== Exercise goal ==
Below are lines of data, and only some are wanted. Please repeat exactly those from the line that has "gross_selling_rate, 2019-4: none -> 50" through the line that has "net_selling_rate, 2019-4: none -> 37.5".

** Opening Records provided block **

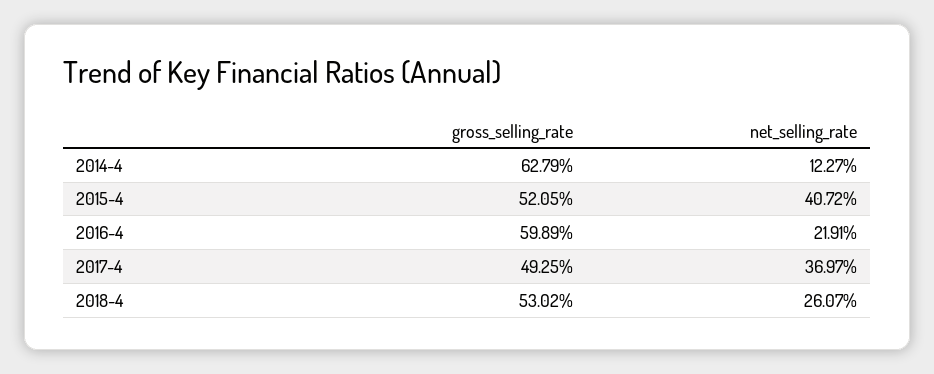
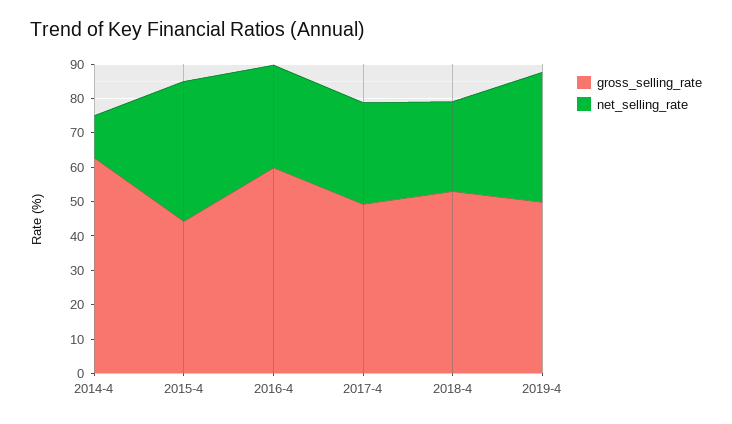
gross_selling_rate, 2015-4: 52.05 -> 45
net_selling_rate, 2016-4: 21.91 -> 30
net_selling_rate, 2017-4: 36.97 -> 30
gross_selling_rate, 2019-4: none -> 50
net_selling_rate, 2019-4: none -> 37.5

** Closing Records provided block **
** Opening Records provided block **

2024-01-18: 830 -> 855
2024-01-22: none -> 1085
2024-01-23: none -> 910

** Closing Records provided block **
** Opening Records provided block **

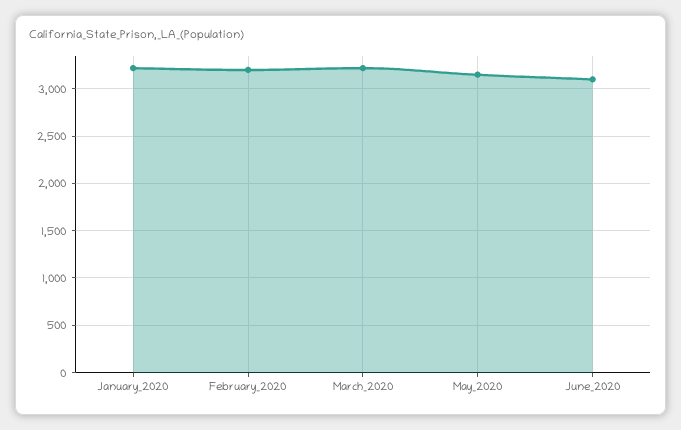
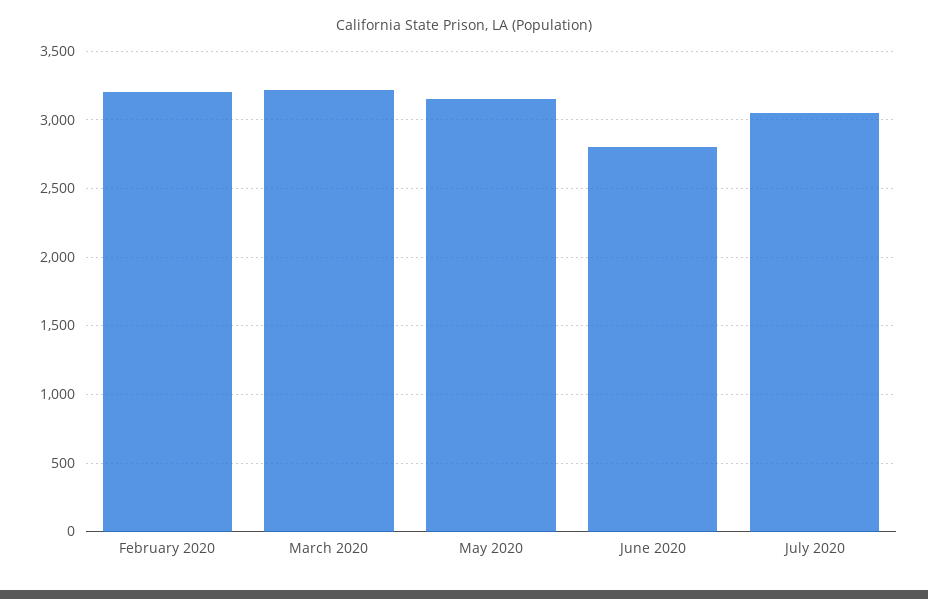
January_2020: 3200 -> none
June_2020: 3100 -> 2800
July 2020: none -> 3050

** Closing Records provided block **

== Exercise solution ==
gross_selling_rate, 2019-4: none -> 50
net_selling_rate, 2019-4: none -> 37.5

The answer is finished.